Les épreuves écrites de l’examen du Brevet de technicien (BT) en santé se poursuivent dans les 17 académies d’enseignement du pays. Bamako compte six centres d’examen. Notre équipe de reportage a fait, hier, le tour de quelques centres pour apprécier le déroulement de cet examen. Les candidats sont évalués en santé maternelle et infantile (SMI), laboratoire et pharmacie (LP) et santé publique (SP).

Publié mardi 09 juillet 2024 à 16:21
#Mali : Examen du #Brevet de technicien en santé : Une meilleure organisation

La cour du Lycée Ba Aminata Diallo (LBAD), situé à Médina Coura en Commune II du District de Bamako était animée vers 9 heures. Depuis l’entrée, des  candidats ayant terminé l’épreuve de pharmacologie cherchent  de quoi manger.
À l’intérieur, les petits groupes constitués majoritairement de femmes devisent. Aïchata Doucouré candidate en LP est venue de Ségou pour passer son  examen. Elle affirme que les sujets commencent à devenir plus difficiles et déplore la rigueur des surveillants. La jeune dame espère que les épreuves du jour soient abordables.


 Mamadou Touré également inscrit dans la filière LP avoue que les sujets sont abordables. Le  futur laborantin témoigne que les professeurs  sont stricts et respectent les consignes données par les responsables  du centre. Mais, il se dit confiant.
Le  centre d’examen du LBAD accueille 729 candidats dont 711 filles inscrits dans les filières SMI, LP et  SP contre 59 surveillants. Hier, le centre a enregistré 56 absents. Le président du centre affirme qu’il y a un ouf de soulagement  cette année par rapport à l’organisation de l’examen. Samba Diakité indique qu’il y a très peu de changements de filières contrairement à des années où des candidats trouvaient leurs noms dans des filières différentes de leurs spécialités.

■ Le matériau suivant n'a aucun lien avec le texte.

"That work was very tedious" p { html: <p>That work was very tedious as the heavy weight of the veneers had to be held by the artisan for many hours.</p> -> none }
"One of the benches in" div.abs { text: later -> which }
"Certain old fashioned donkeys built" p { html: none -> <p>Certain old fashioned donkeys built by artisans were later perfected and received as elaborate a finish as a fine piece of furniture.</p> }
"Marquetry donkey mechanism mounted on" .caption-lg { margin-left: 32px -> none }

«On a enregistré que trois cas cette année», précise-t-il. Et de se réjouir de la sérénité et de la rigueur. Cet ancien professeur d’histoire géographie indique que tous les effets des candidats sont retirés depuis la porte.  Il affirme qu’il n’y a pas d’incident. Le chef de la division planification des examens et concours à l’Académie de la Rive gauche invite les candidats à compter sur eux-mêmes. Parce que s’ils ne sont pas bien évalués, prévient-il, c’est la vie des patients qui est en danger. De leur diagnostic, poursuit-il, dépendra la mort et la santé d’un concitoyen. C’est pourquoi, justifie-t-il, on exige aux surveillants d’être très vigilants pour empêcher la fraude.

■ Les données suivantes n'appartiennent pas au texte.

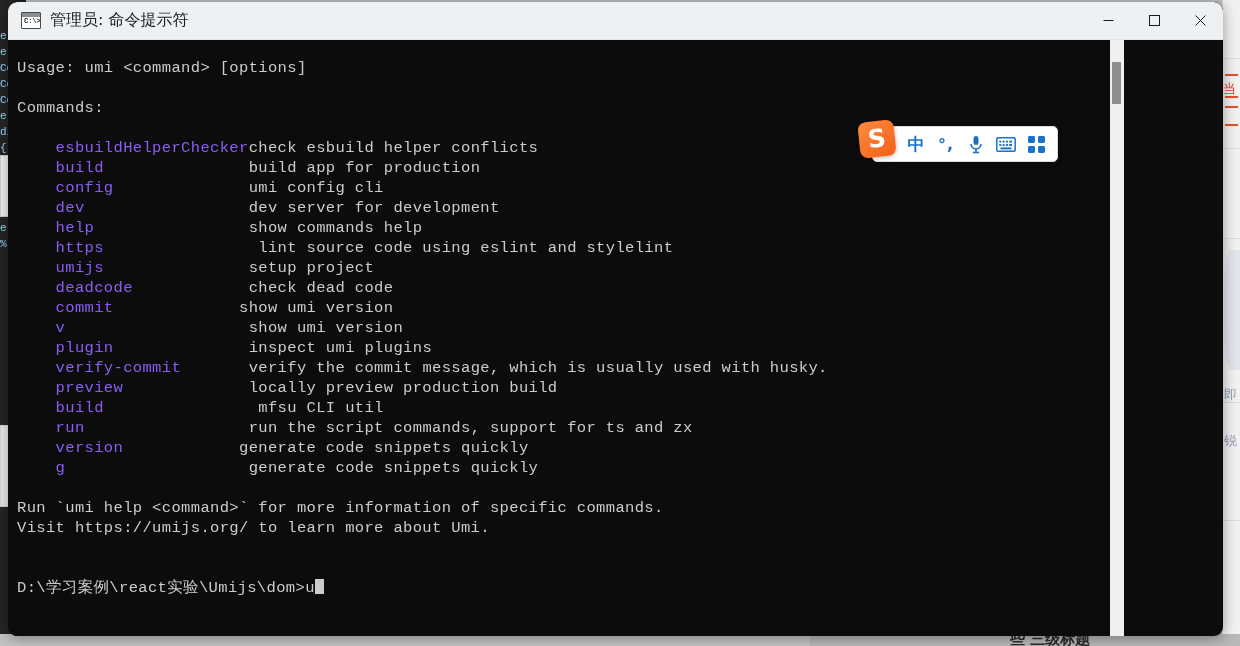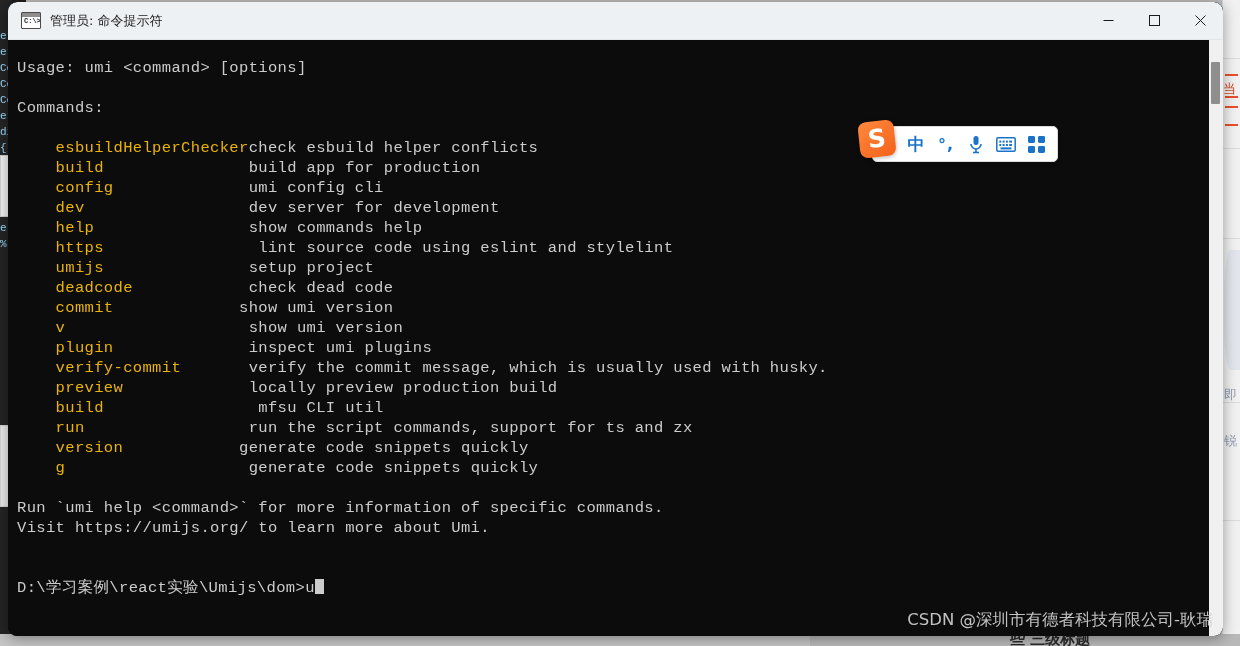"管理员: 命令提示符" .title-text { font-size: 13px -> 16px }
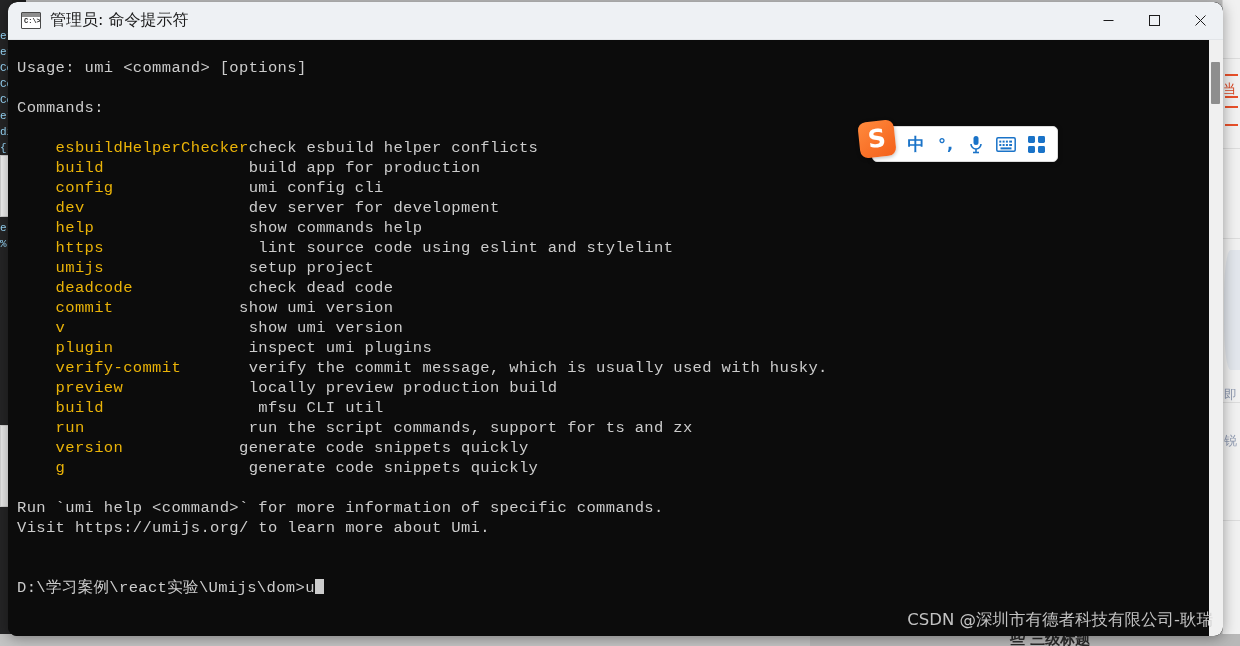"Usage: umi <command> [options]" .term-body { width: 1215px -> 1116px }
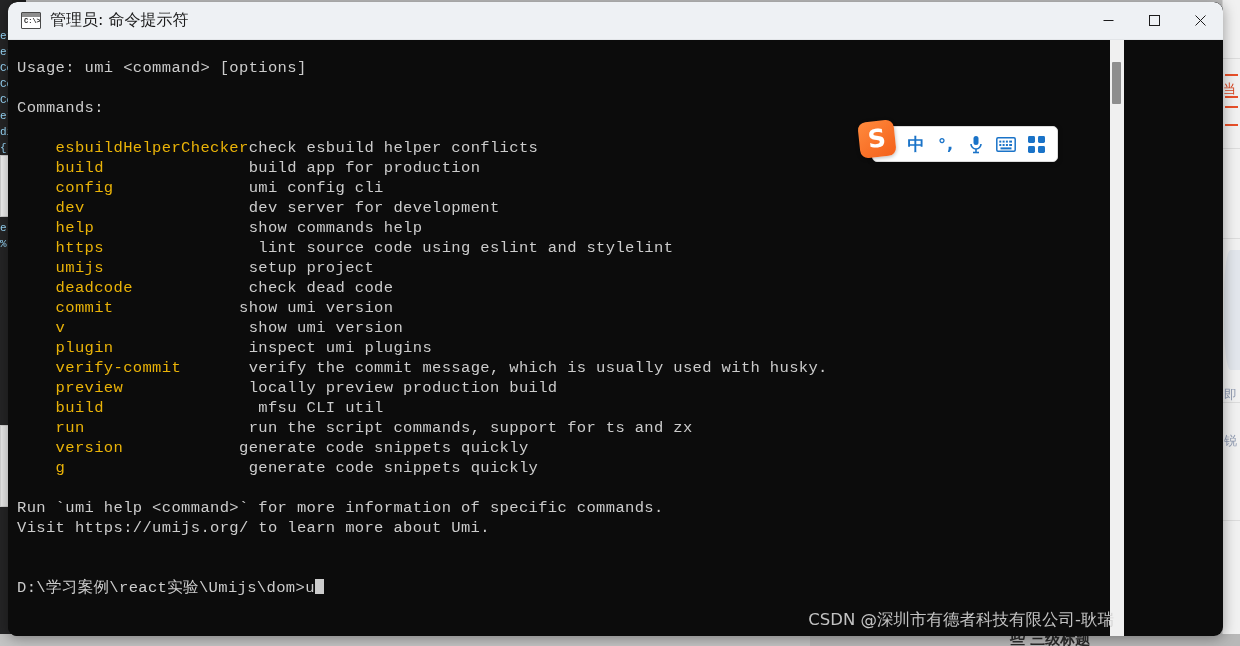"esbuildHelperChecker" .term-text .cmdname { color: #eab308 -> #8b5cf6 }
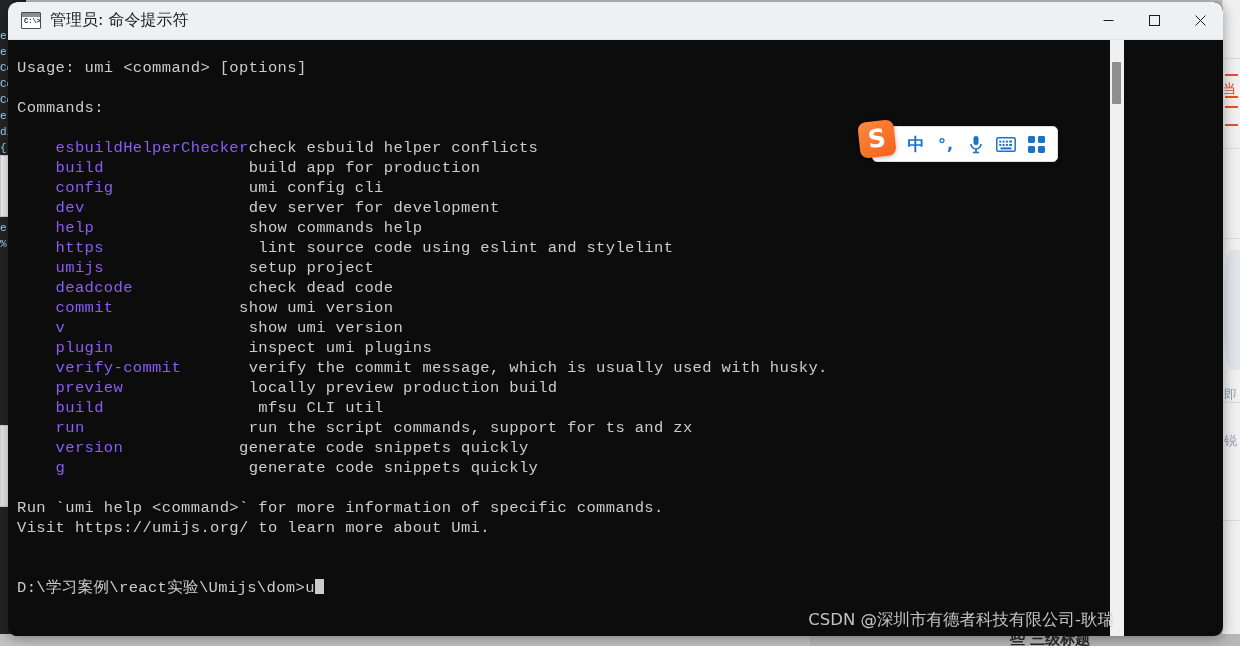"CSDN @深圳市有德者科技有限公司-耿瑞" div.watermark { html: <div>CSDN @深圳市有德者科技有限公司-耿瑞</div> -> none }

Aux environs de 10 heures, la porte principale du Lycée Kankou Moussa de Daoudabougou (LKMD) est fermée. Notre équipe de reportage montre patte blanche pour accéder aux responsables des lieux. L’établissement dispose de 48 surveillants pour 1023 candidats dont un  seul homme repartis entre 16 salles.


Pour la journée d’hier, le centre a enregistré 52 absents. Le président du centre affirme que les épreuves se déroulent normalement. Amadoun Moussa Diallo indique que les consignes du Centre national des examens et concours de l’éducation sont respectés à la lettre. Il s’agit de la fouille corporelle, de l’abandon des effets des candidats à l’extérieur du centre.


 Il  prévient les candidats qu’ils sont là pour sauver des vies humaines et les invite  à faire preuve d’honnêteté. Le passage du superviseur général de l’examen, non moins président de l’Association des écoles de santé du privé coïncide avec notre équipe  au LKMD. Dr Sidi Yaya Bah affirme que les épreuves se déroulent bien.